Content starts

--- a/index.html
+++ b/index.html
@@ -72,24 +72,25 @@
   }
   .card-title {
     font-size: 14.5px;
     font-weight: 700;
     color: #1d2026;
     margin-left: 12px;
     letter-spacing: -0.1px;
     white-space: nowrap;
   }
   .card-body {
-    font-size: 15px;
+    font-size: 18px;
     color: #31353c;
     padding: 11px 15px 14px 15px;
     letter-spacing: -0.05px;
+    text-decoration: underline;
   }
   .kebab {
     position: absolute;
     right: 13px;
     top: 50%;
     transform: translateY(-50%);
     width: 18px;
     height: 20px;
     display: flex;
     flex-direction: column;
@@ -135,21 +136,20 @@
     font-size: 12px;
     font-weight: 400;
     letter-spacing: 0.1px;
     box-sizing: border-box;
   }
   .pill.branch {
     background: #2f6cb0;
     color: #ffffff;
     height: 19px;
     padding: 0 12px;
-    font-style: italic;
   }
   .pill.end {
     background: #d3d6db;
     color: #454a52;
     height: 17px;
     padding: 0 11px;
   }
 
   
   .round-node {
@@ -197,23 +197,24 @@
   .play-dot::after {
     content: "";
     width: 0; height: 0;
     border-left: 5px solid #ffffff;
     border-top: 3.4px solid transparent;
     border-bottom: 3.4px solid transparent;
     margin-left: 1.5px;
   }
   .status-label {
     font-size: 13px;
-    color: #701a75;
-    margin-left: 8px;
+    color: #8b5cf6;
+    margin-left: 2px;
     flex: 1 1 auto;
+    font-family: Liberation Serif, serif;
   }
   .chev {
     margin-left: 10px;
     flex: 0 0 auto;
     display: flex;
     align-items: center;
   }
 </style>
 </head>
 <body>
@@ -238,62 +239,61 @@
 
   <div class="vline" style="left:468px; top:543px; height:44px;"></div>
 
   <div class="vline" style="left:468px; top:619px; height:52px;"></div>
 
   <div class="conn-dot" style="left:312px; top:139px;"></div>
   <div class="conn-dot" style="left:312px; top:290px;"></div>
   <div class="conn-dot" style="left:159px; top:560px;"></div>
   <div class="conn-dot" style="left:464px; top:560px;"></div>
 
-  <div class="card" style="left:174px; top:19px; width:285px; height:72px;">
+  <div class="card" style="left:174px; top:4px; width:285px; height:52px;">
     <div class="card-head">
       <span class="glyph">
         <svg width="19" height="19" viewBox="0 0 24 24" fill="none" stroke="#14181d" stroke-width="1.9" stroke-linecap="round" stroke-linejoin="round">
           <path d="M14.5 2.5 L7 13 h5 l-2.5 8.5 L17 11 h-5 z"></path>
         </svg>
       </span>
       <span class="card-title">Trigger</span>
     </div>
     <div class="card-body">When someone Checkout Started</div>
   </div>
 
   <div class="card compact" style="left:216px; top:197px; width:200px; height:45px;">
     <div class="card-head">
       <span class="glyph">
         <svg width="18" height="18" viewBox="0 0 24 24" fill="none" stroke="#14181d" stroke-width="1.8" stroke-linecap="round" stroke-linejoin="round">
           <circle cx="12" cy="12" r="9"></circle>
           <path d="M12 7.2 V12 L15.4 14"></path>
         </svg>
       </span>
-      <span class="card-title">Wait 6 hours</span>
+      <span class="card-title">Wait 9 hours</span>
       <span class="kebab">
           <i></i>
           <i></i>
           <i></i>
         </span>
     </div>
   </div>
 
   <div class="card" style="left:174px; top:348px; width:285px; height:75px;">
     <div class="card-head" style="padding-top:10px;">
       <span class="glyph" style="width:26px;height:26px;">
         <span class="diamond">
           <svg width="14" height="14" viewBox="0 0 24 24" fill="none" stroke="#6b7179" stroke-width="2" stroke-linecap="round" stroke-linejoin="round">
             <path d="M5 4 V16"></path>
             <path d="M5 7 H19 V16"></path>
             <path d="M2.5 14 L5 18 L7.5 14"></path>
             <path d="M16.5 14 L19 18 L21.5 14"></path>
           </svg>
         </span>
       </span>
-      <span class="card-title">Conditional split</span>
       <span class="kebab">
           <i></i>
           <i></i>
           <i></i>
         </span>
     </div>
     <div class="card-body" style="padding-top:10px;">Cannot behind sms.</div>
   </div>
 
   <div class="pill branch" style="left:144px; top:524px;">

Content ends
Content starts

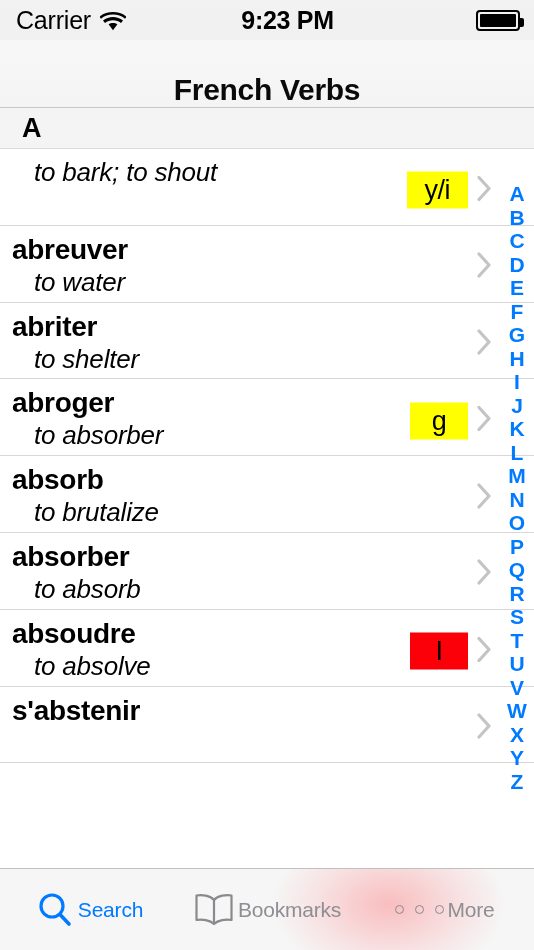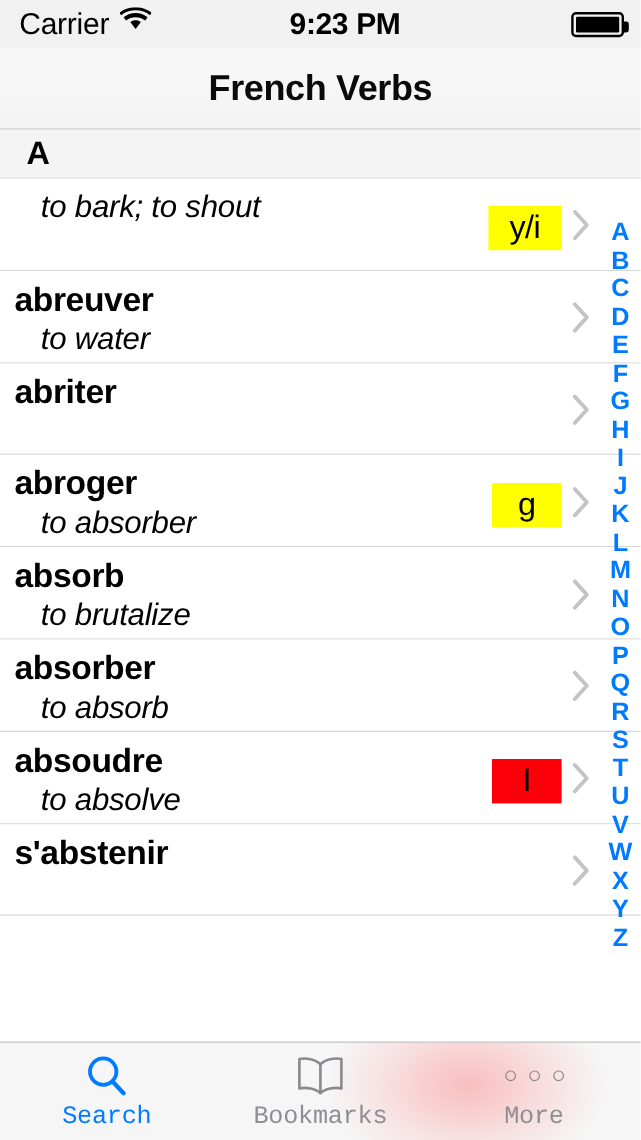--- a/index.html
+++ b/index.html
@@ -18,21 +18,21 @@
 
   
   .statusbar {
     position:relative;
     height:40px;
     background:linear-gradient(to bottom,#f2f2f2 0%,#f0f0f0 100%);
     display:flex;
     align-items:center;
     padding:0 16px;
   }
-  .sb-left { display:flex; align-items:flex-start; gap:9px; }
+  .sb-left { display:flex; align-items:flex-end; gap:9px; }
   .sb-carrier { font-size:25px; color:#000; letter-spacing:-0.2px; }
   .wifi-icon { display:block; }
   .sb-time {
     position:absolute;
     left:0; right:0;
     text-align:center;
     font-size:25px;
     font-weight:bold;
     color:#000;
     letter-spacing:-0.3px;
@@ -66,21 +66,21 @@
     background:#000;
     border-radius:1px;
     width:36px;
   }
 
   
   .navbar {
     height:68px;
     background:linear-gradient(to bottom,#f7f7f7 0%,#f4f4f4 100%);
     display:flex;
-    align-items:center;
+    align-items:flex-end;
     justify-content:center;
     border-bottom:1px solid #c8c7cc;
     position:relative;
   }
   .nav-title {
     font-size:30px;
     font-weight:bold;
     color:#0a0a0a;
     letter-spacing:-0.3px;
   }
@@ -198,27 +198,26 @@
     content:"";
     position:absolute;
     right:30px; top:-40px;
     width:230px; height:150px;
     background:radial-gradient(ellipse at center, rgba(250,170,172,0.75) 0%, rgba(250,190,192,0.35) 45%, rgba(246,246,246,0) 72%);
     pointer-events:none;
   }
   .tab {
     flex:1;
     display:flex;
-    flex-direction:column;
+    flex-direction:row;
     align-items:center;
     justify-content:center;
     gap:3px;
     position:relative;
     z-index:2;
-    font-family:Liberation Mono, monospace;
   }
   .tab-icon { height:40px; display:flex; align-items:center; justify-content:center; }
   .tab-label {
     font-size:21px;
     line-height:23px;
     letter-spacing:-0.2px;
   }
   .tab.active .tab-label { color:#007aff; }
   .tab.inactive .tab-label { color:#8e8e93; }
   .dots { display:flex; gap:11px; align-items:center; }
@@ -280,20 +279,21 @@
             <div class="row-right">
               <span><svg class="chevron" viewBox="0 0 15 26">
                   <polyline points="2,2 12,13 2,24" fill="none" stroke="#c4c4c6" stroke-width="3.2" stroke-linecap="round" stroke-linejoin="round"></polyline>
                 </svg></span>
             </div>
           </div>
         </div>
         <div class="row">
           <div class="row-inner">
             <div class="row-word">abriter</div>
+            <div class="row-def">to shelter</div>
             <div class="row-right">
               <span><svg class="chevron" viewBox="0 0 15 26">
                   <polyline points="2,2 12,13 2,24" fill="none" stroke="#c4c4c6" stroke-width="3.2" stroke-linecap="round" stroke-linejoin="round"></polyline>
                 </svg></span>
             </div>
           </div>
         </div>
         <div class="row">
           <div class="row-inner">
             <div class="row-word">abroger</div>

Content ends

▶ **TASK DESCRIPTION**:
Each line of the data that includes "column" should be copied.

▶ **EXERCISE RESPONSE**:
     flex-direction: column;
-    flex-direction:column;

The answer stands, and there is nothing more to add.